# What do hogs smell like?



## elmer_fudd (Aug 19, 2013)

Went out saturday in the rain.  Never saw a hog, just lots of deer.  I went down near a lake and started smelling something like someone really sweaty.  So I started working my way into the wind.  The only thing I saw was a deer, so I am guessing there were no hogs nearby since the deer was feeding casually.  The smell may have been some kind of plant, but am still wondering if it could have been hogs further upwind.
The only hog I have killed was a smallish sow, and I dont remember it smelling very strong.
I have killed lots of deer and none of them smelled like this.  Also, it was cool out that day so cant explain the sweaty smell.


----------



## doenightmare (Aug 19, 2013)

Bigfoot? They supposedly smell like a mix of BO and a wet dog.


----------



## NCHillbilly (Aug 19, 2013)

Several species of Viburnum bushes have an odor kind of like you describe, especially late in the summer-I'd call it a "wet dog" smell. You can smell them a long ways sometimes.


----------



## elmer_fudd (Aug 19, 2013)

Yeah.. coulda been bigfoot or viburnum.


----------



## doenightmare (Aug 19, 2013)

NCHillbilly said:


> Several species of Viburnum bushes have an odor kind of like you describe, especially late in the summer-I'd call it a "wet dog" smell. You can smell them a long ways sometimes.


 

Thread killer


----------



## elmer_fudd (Aug 19, 2013)

doenightmare said:


> Thread killer



lol.  along those lines, I dont think bigfoot comes as far south as Newton county, so he may be right.


----------



## NCHillbilly (Aug 19, 2013)

Maybe it was bigfoot asleep under a Viburnum bush?


----------



## 7Mag Hunter (Aug 19, 2013)

I thought they smelled like BBQ............


----------



## klown (Aug 19, 2013)

kill a big boar and you will never forget the stank from one, horrible smell once you smelled that you can smell them where they have been and in area


----------



## Kawaliga (Aug 19, 2013)

Mighta' been a wascally wabbitt. I just couldn't help myself.


----------



## klown (Aug 19, 2013)




----------



## elmer_fudd (Aug 19, 2013)

Kawaliga said:


> Mighta' been a wascally wabbitt. I just couldn't help myself.

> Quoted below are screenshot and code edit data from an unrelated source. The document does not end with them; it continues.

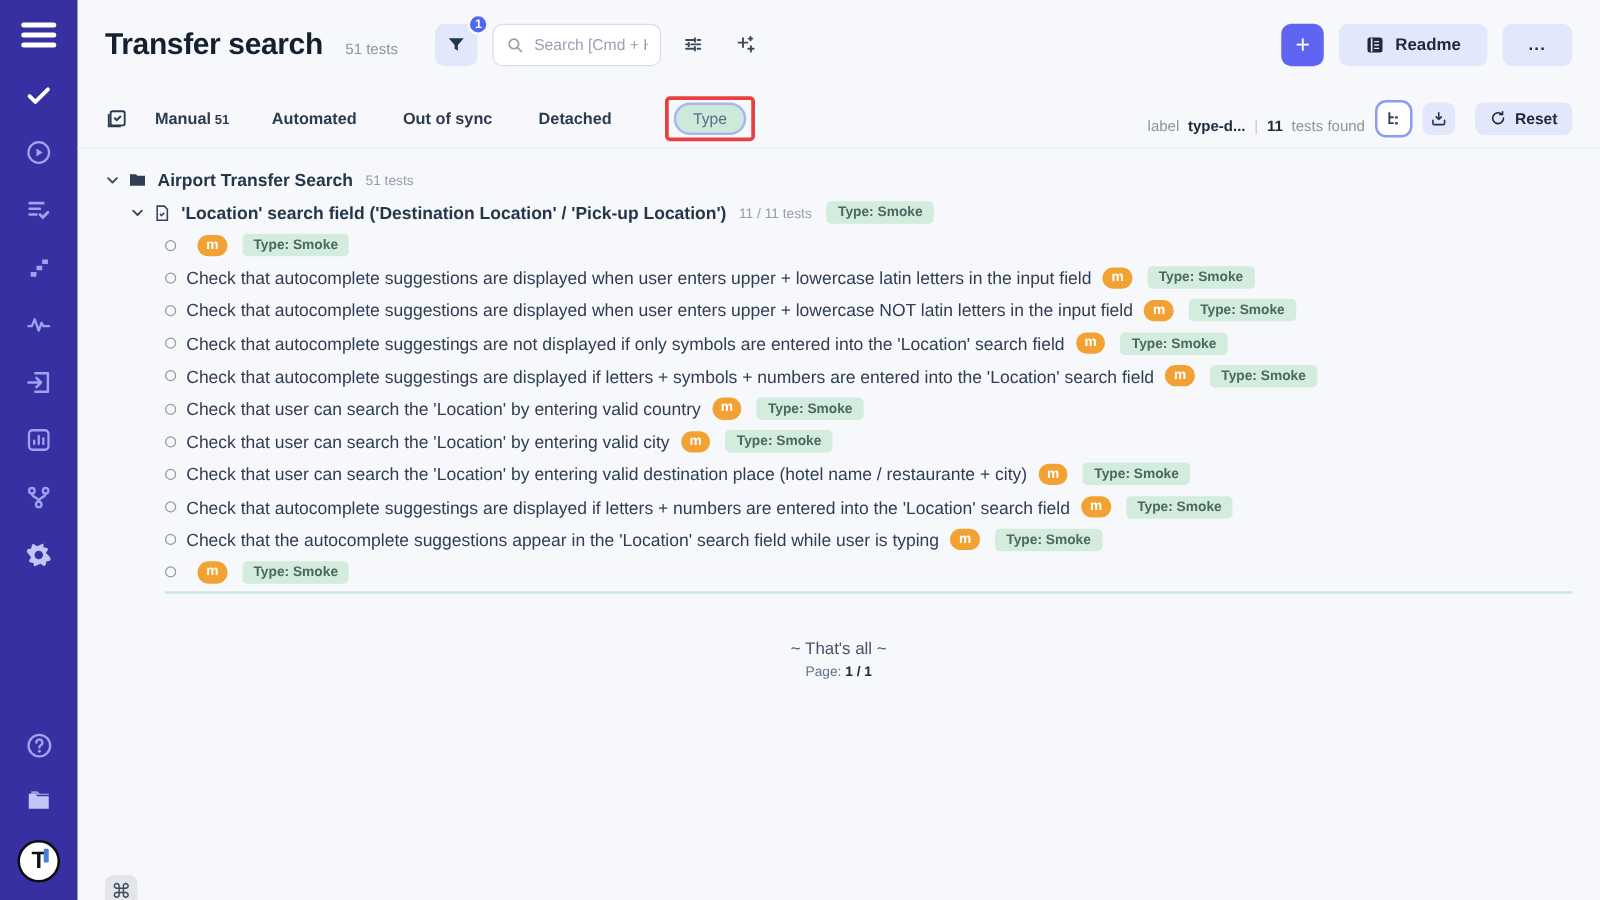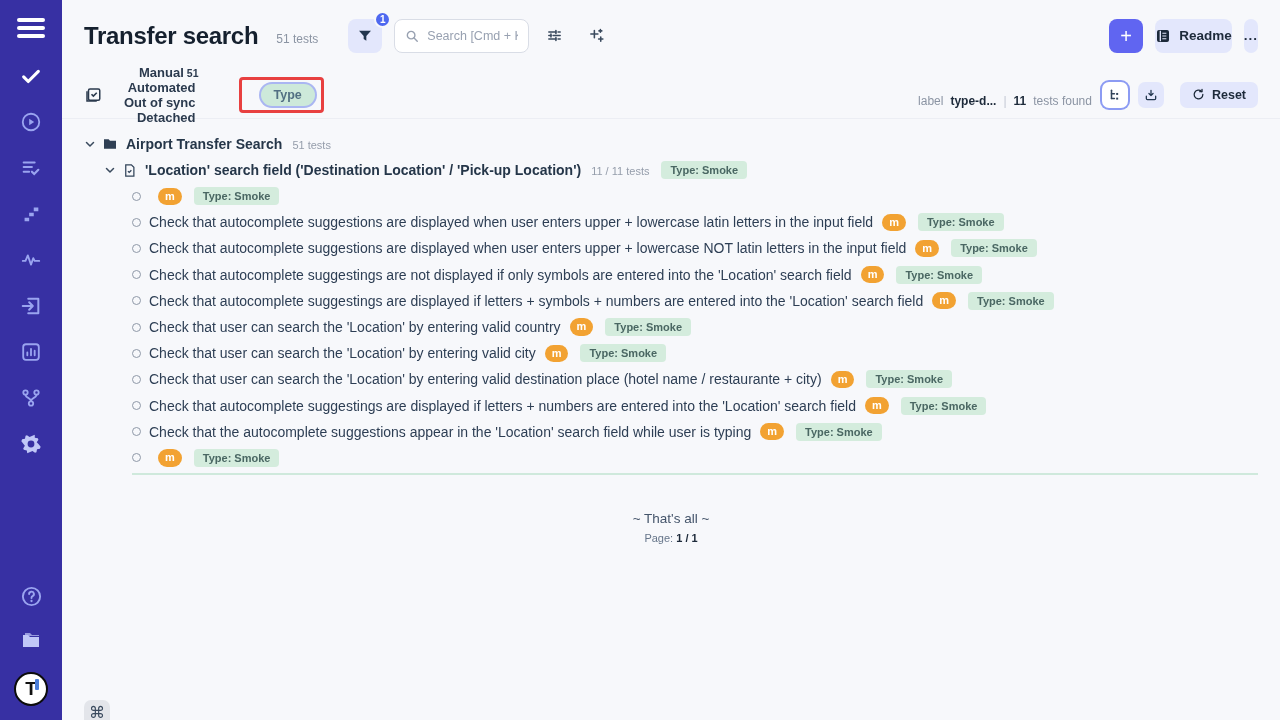--- a/index.html
+++ b/index.html
@@ -62,7 +62,7 @@
   }
   .btn-soft {
     height:34px; border:none; border-radius:8px; background:#e3e7fc; color:#1d2a3a;
-    font-size:13.5px; font-weight:700; padding:0 0; display:flex; align-items:center; gap:8px; cursor:pointer;
+    font-size:13.5px; font-weight:700; padding:0 21px; display:flex; align-items:center; gap:8px; cursor:pointer;
     font-family:"Liberation Sans", sans-serif;
   }
   

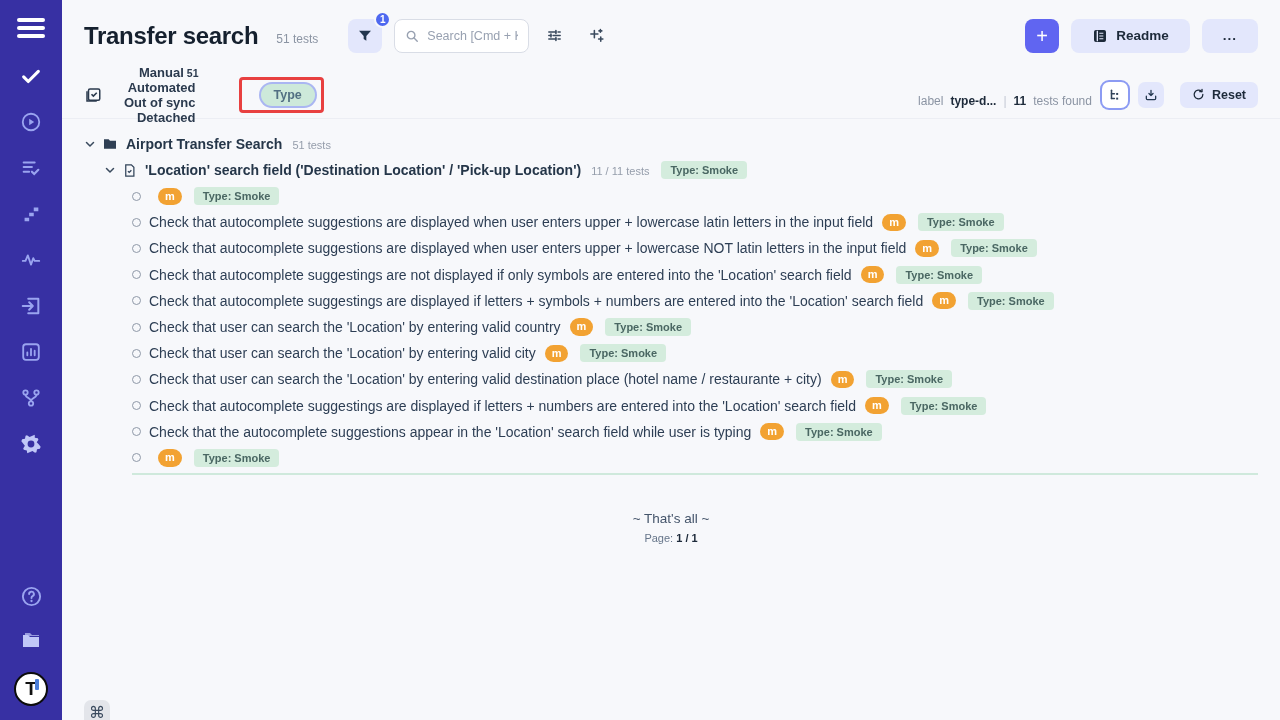--- a/index.html
+++ b/index.html
@@ -276,7 +276,7 @@
         </svg>
     </span>
 
-    <div style="display:flex; align-items:flex-end;flex-direction:column;">
+    <div style="display:flex; align-items:center;">
 
         <div class="tab"><span>Manual</span><span class="tab-count">51</span></div>
 

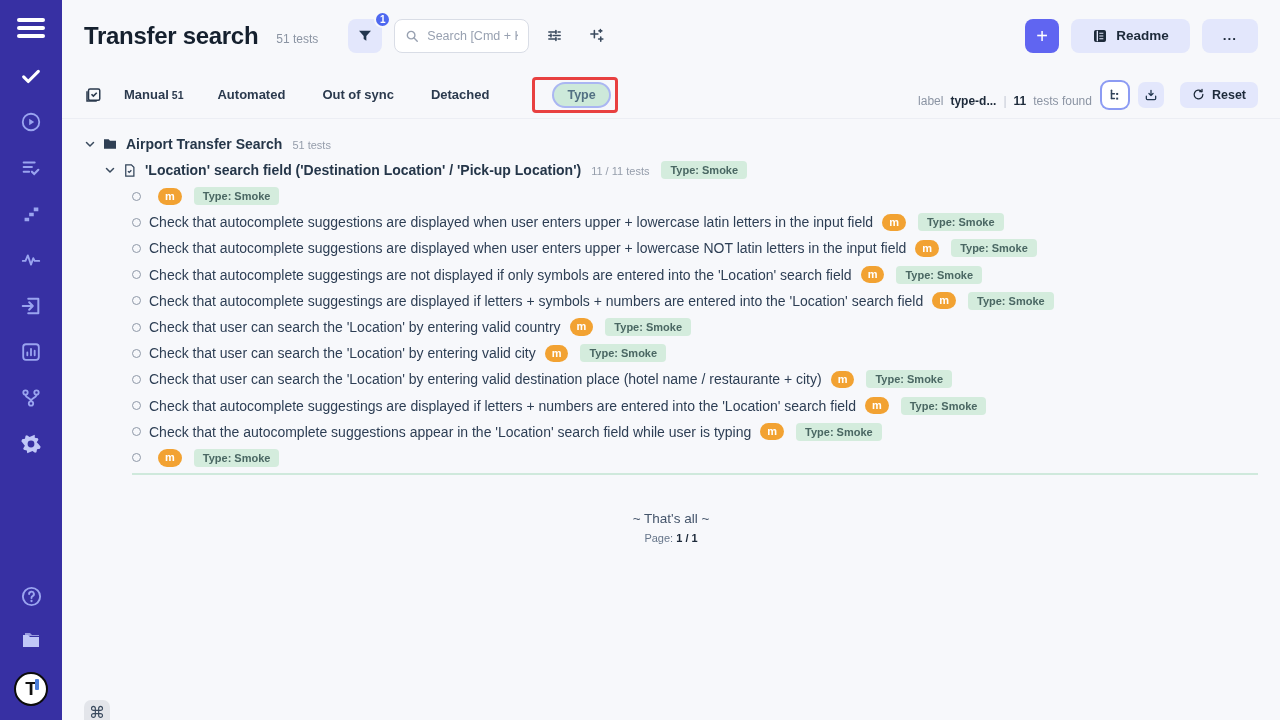--- a/index.html
+++ b/index.html
@@ -74,8 +74,8 @@
     border:3px solid #e84040; border-radius:4px; padding:4px 6px; display:flex; align-items:center; margin-left:6px;
   }
   .type-chip {
-    background:#cde9da; color:#527083; font-size:12.5px; font-weight:700;
-    padding:4px 13px; border-radius:11px; box-shadow:0 0 0 2px #aab6f2; cursor:pointer;margin-left:13px;
+    background:#cde9da; color:#527083; font-size:12.5px; font-weight:400;
+    padding:4px 13px; border-radius:11px; box-shadow:0 0 0 2px #aab6f2; cursor:pointer;
   }
   .tabbar-right { margin-left:auto; display:flex; align-items:flex-end; gap:10px; }
   .filter-summary { font-size:12px; color:#8b94a3; display:flex; align-items:center; gap:7px; white-space:nowrap; }

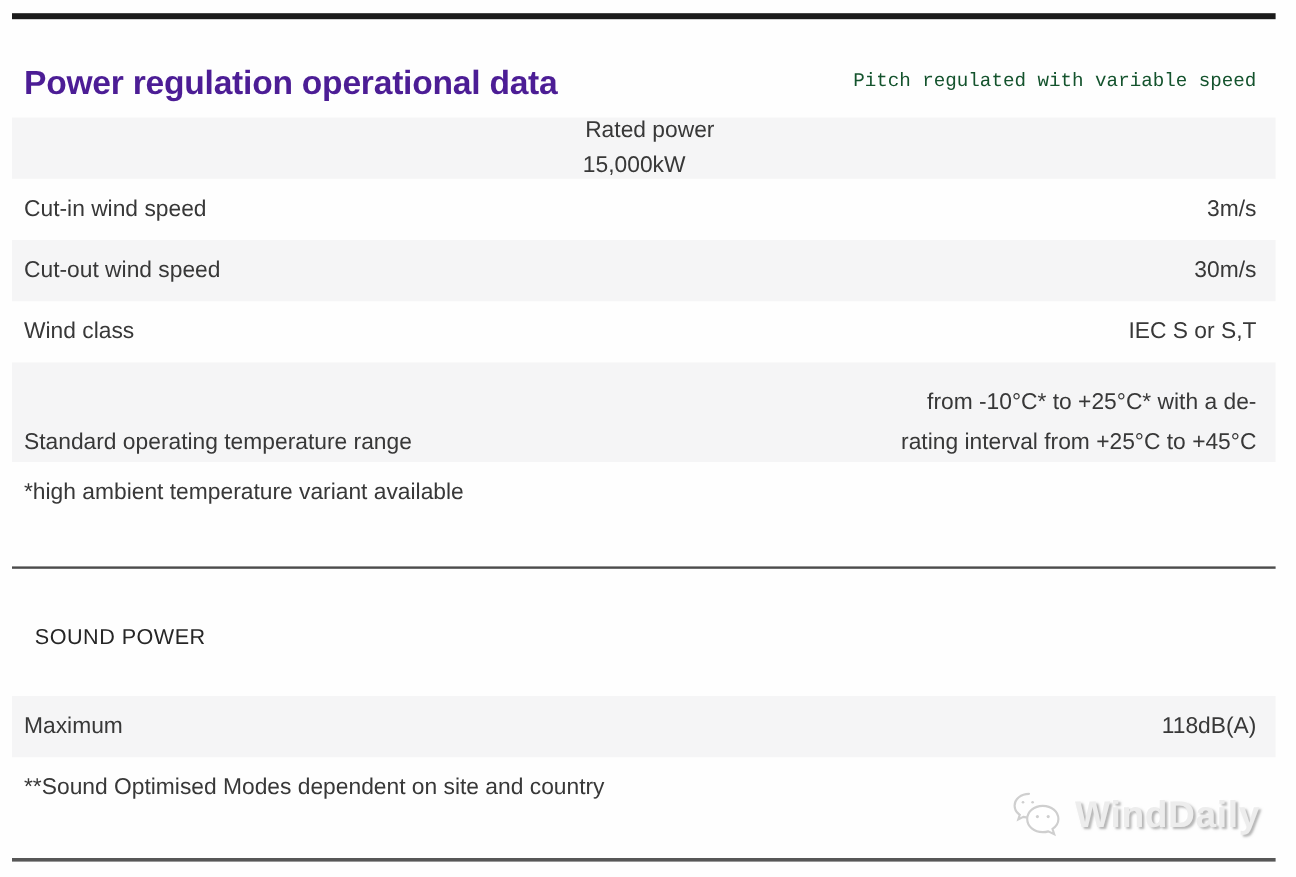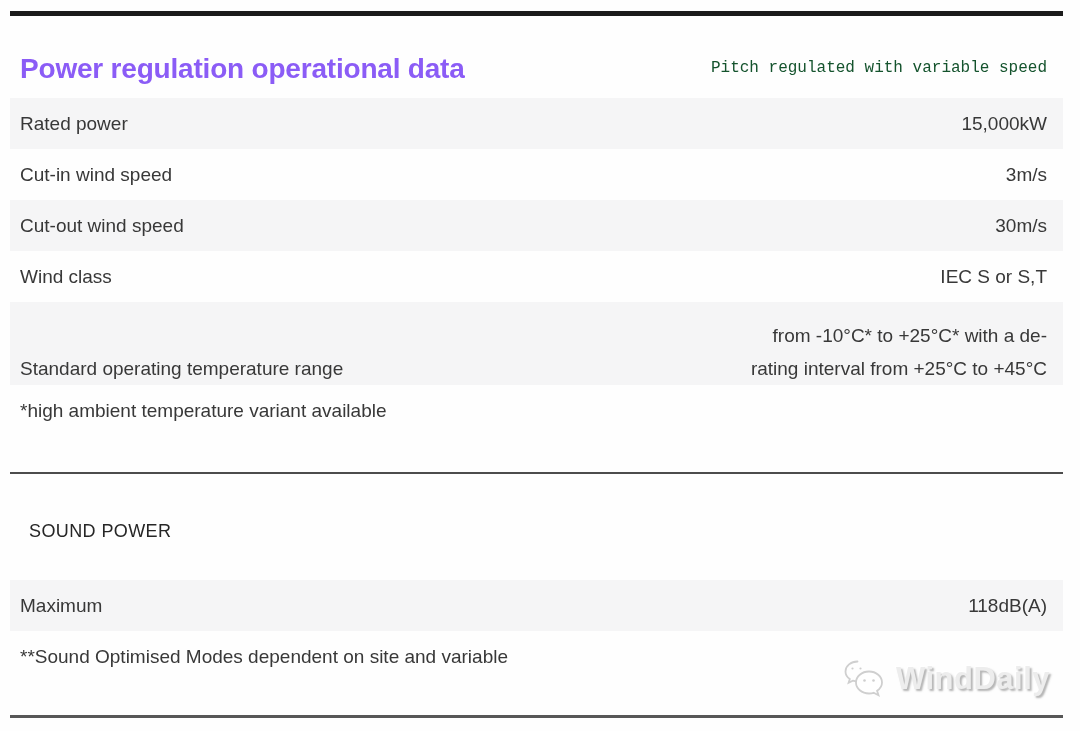--- a/index.html
+++ b/index.html
@@ -26,7 +26,7 @@
     left: 20px; top: 53px;
     font-size: 28px;
     font-weight: 700;
-    color: #8b5cf6;
+    color: #4c1d95;
     letter-spacing: -0.2px;
     text-align: right;
   }

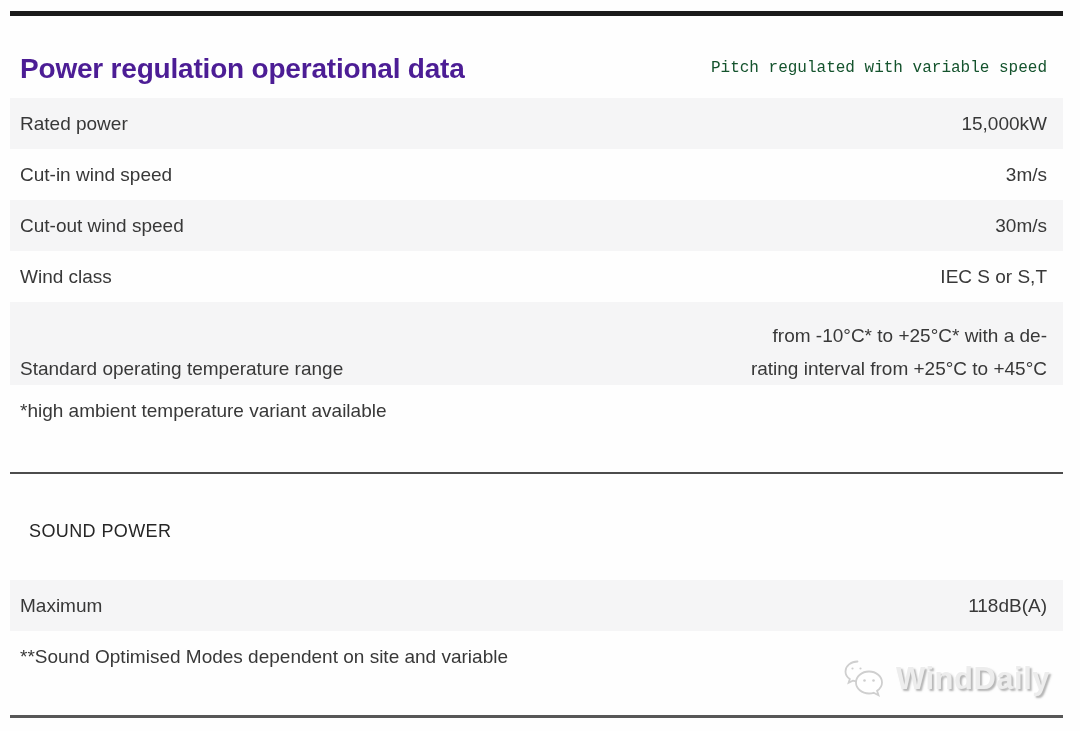--- a/index.html
+++ b/index.html
@@ -50,7 +50,7 @@
   .row .cell-label { padding-left: 10px; }
   .row .cell-value { padding-right: 16px; text-align: right; }
   .row.shaded { background: #f5f5f6; }
-  .row-1 { top: 98px;  height: 51px; }
+  .row-1 { top: 98px;  height: 51px; flex-direction: column; }
   .row-2 { top: 149px; height: 51px; }
   .row-3 { top: 200px; height: 51px; }
   .row-4 { top: 251px; height: 51px; }

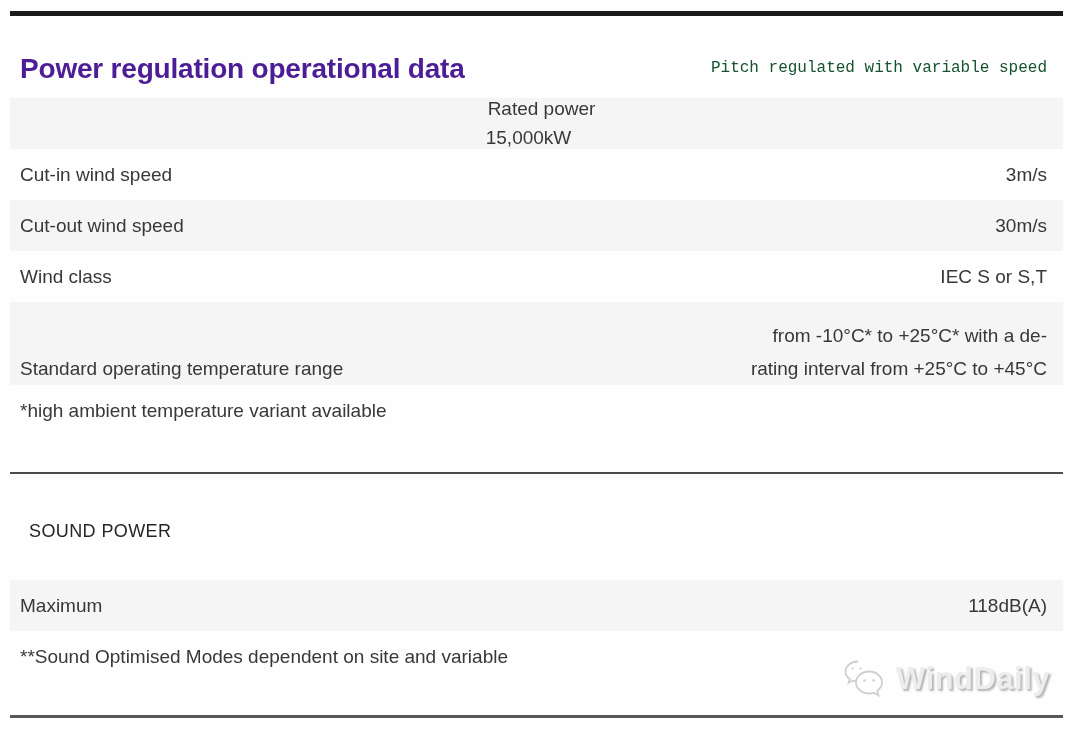--- a/index.html
+++ b/index.html
@@ -142,7 +142,7 @@
     <span class="cell-value">118dB(A)</span>
   </div>
 
-  <div class="footnote footnote-2">**Sound Optimised Modes dependent on site and variable</div>
+  <div class="footnote footnote-2">**Sound Optimised Modes dependent on site and country</div>
 
   <div class="watermark">
     <svg class="watermark-icon" viewBox="0 0 48 48" fill="none">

Yeah, I was a little tipsy when I created my member name.


----------



## lagrangedave (Aug 19, 2013)

Remember when your uncle told you to pull his finger........................................


----------



## centerc (Aug 19, 2013)

We smelled some a few weeks ago also heard them grunting then we saw 3 smalls and a big sow


----------



## dm/wolfskin (Aug 21, 2013)

Milkweed smells like cat pee. The only thing that reminds of a smelly hog is a green hickory nut shell when you run your finger nail through it or the hickory leaves smashed up but much stronger and nastier.   mike


----------



## benosmose (Aug 22, 2013)

I think a boar has that smell u get when you take a grinder and go to work on a piece of iron Just go to a hog lot somewhere you will know the smell or maybe run down to the publix and get ya some chiterlins and boil um up in your kitchen youll never forget it I promise I personally like the smell of a boar and tarsals on a deer maybe im sick i guess


----------



## dm/wolfskin (Aug 23, 2013)

You have a body smell and a mating smell. A boar with mating on his mind will have a different sharp pungent smell than his regular body smell. I remember when I helped milk cows, they would let the bull come in to eat sometimes and you would know it right by the different smell of him. Never did figure how get the milkers on him.mike


----------



## NCHillbilly (Aug 23, 2013)

Hogs smell "soured."


----------



## rosewood (Aug 26, 2013)

Very pungent odor that tends to burn the nose.  Much like your under arm when you didn't put on deodorant, only 10Xs worses.  Be sure to stay up wind when cleaning them, and you barely notice, but if you are down wind, whoa.


----------



## bownutz (Aug 30, 2013)

I seem to always smell them before seeing them when walking the swamps. Very distinctive!


----------



## dotties cutter (Aug 30, 2013)

I had been ketchin wild hogs for several years when I took a job in Tampa Florida and up till that time I had never smelled marijuana  and my bosses 18 year old son was a weed smoker and when I first noticed the smell on him , not knowing what it was I thought I was smelling a rank male hog. The boys parents were not in the meat market at the time and I ask him why he had the smell on him and he told me what I was smelling. It is possible you were close to someone's weed patch or another hunter was smoking and the breeze brought the smell to you. Or it could have been some other aromatic type of plant. With the humid days we have been having all the smells out in the woods get magnified.
I won,t ask you if you know what marijuana smells like.


----------



## rosewood (Sep 1, 2013)

I have smelled both, and I detect no similarities.  Never even considered that pigs smelled like pot.  Maybe he had bad BO mixed in with the pot.  LOL


----------